Web interface edit records
=-=-=-=-=

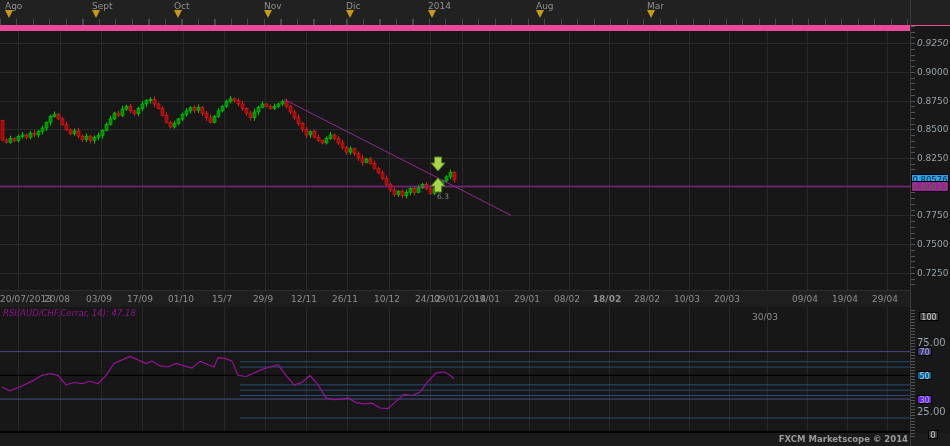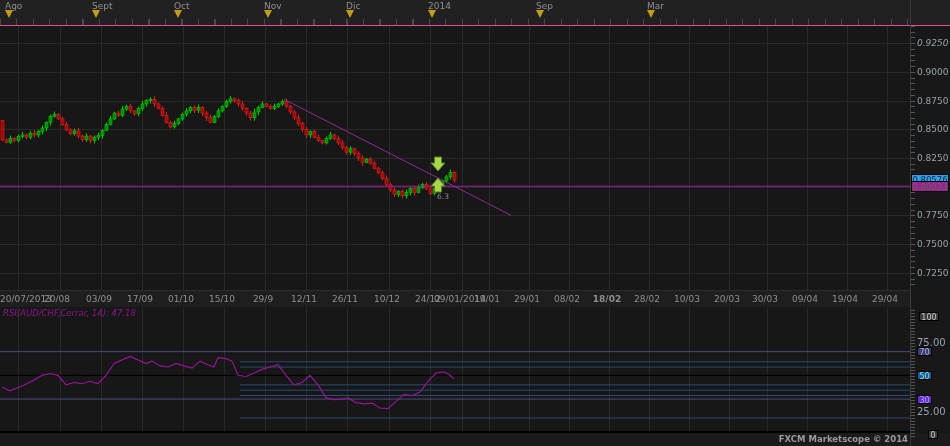--- a/index.html
+++ b/index.html
@@ -7,7 +7,7 @@
        font-family:"DejaVu Sans","Liberation Sans",sans-serif;-webkit-font-smoothing:none;}
   .abs{position:absolute;}
   
-  #topbar{left:0;top:0;width:950px;height:25px;background:#212121;border-bottom:1px solid #ec4899;}
+  #topbar{left:0;top:0;width:950px;height:25px;background:#212121;border-bottom:6px solid #ec4899;}
   #topticks{left:0;top:19px;width:911px;height:6px;
     background:repeating-linear-gradient(90deg,#4a4a4a 0,#4a4a4a 1px,transparent 1px,transparent 16.5px);}
   .month-label{top:1px;font-size:9px;color:#8f8f8f;white-space:nowrap;}

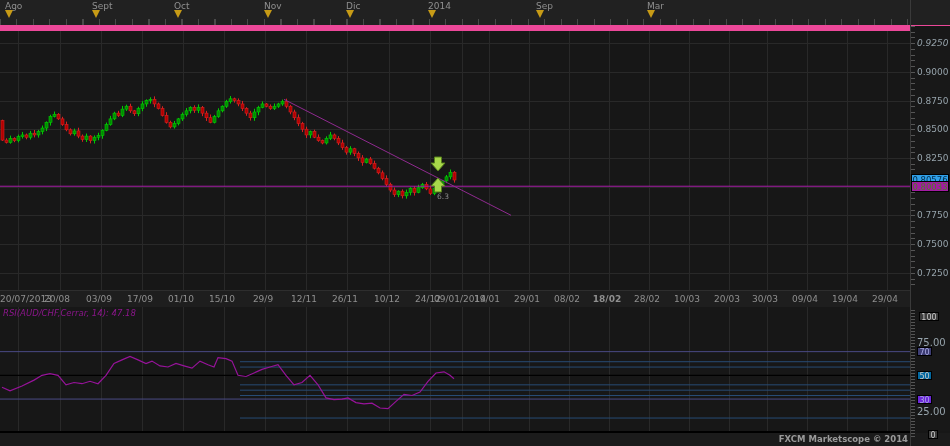--- a/index.html
+++ b/index.html
@@ -373,7 +373,7 @@
         <div class="abs month-tri" style="left: 346px;"></div>
         <div class="abs month-label" style="left: 428px;">2014</div>
         <div class="abs month-tri" style="left: 428px;"></div>
-        <div class="abs month-label" style="left: 536px;">Sep</div>
+        <div class="abs month-label" style="left: 536px;">Aug</div>
         <div class="abs month-tri" style="left: 536px;"></div>
         <div class="abs month-label" style="left: 647px;">Mar</div>
         <div class="abs month-tri" style="left: 647px;"></div>

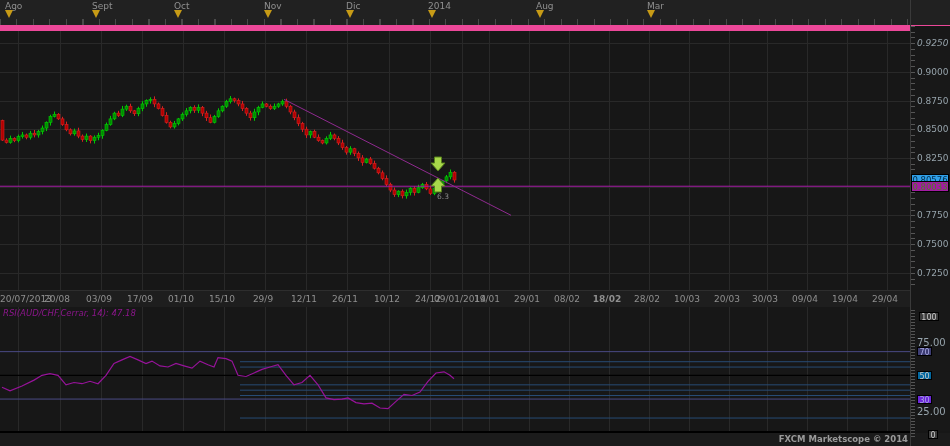--- a/index.html
+++ b/index.html
@@ -406,7 +406,7 @@
       <div class="abs date-lbl" style="left: 99px;">03/09</div>
       <div class="abs date-lbl" style="left: 140px;">17/09</div>
       <div class="abs date-lbl" style="left: 181px;">01/10</div>
-      <div class="abs date-lbl" style="left: 222px;">15/10</div>
+      <div class="abs date-lbl" style="left: 222px;">15/7</div>
       <div class="abs date-lbl" style="left: 263px;">29/9</div>
       <div class="abs date-lbl" style="left: 304px;">12/11</div>
       <div class="abs date-lbl" style="left: 345px;">26/11</div>

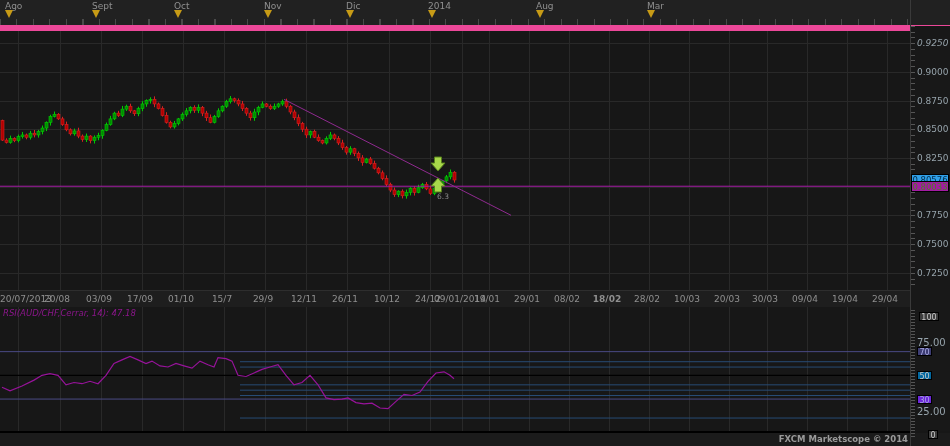--- a/index.html
+++ b/index.html
@@ -420,7 +420,7 @@
       <div class="abs date-lbl" style="left: 647px;">28/02</div>
       <div class="abs date-lbl" style="left: 687px;">10/03</div>
       <div class="abs date-lbl" style="left: 727px;">20/03</div>
-      <div class="abs date-lbl" style="left: 765px;">30/03</div>
+      <div class="abs date-lbl" style="left: 765px; margin-top: 18px;">30/03</div>
       <div class="abs date-lbl" style="left: 805px;">09/04</div>
       <div class="abs date-lbl" style="left: 845px;">19/04</div>
       <div class="abs date-lbl" style="left: 885px;">29/04</div>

=-=-=-=-=

- _Work required_: Your response should be made up of the lines in the data that contain the word "background".

- _Solution_:
-  #topbar{left:0;top:0;width:950px;height:25px;background:#212121;border-bottom:1px solid #ec4899;}
+  #topbar{left:0;top:0;width:950px;height:25px;background:#212121;border-bottom:6px solid #ec4899;}
     background:repeating-linear-gradient(90deg,#4a4a4a 0,#4a4a4a 1px,transparent 1px,transparent 16.5px);}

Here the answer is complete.